*Problem details*.
Your answer must be only the lines below from the one containing "background: #6d28d9 ->" through the one containing "margin-left: 44px ->", copied exactly, with the pictures left out.

*Input data*.

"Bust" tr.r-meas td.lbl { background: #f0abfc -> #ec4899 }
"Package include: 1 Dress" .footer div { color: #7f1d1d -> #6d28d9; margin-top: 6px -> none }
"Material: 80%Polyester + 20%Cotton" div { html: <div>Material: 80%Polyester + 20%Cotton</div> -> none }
...
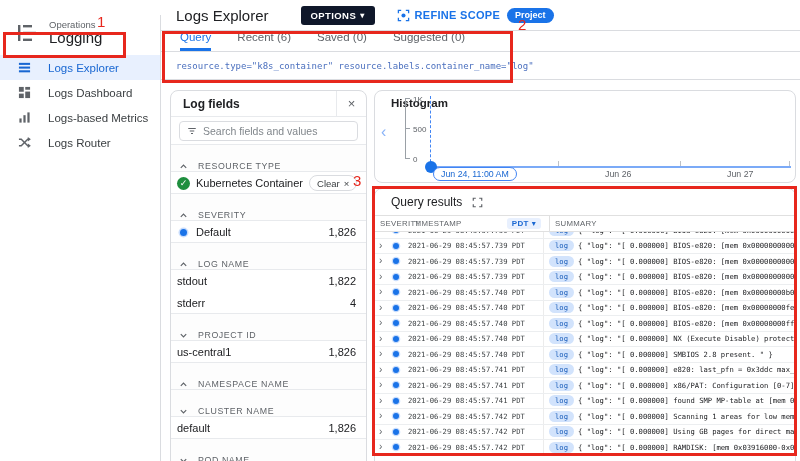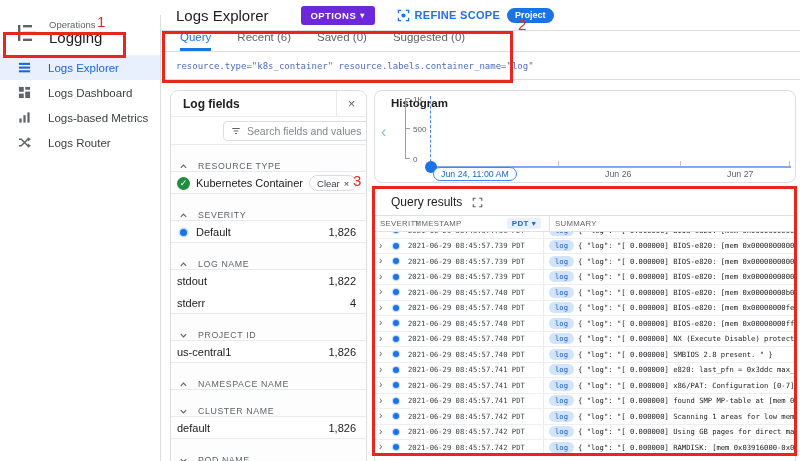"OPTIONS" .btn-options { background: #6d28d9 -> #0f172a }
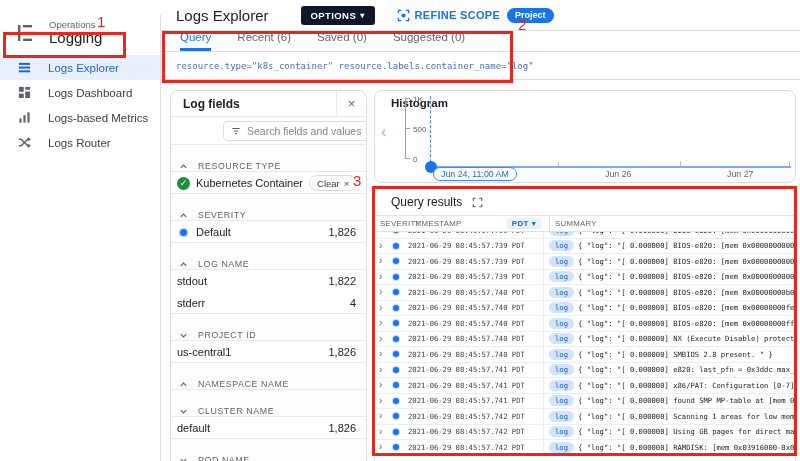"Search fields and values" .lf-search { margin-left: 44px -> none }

*Task output*.
"OPTIONS" .btn-options { background: #6d28d9 -> #0f172a }
"Search fields and values" .lf-search { margin-left: 44px -> none }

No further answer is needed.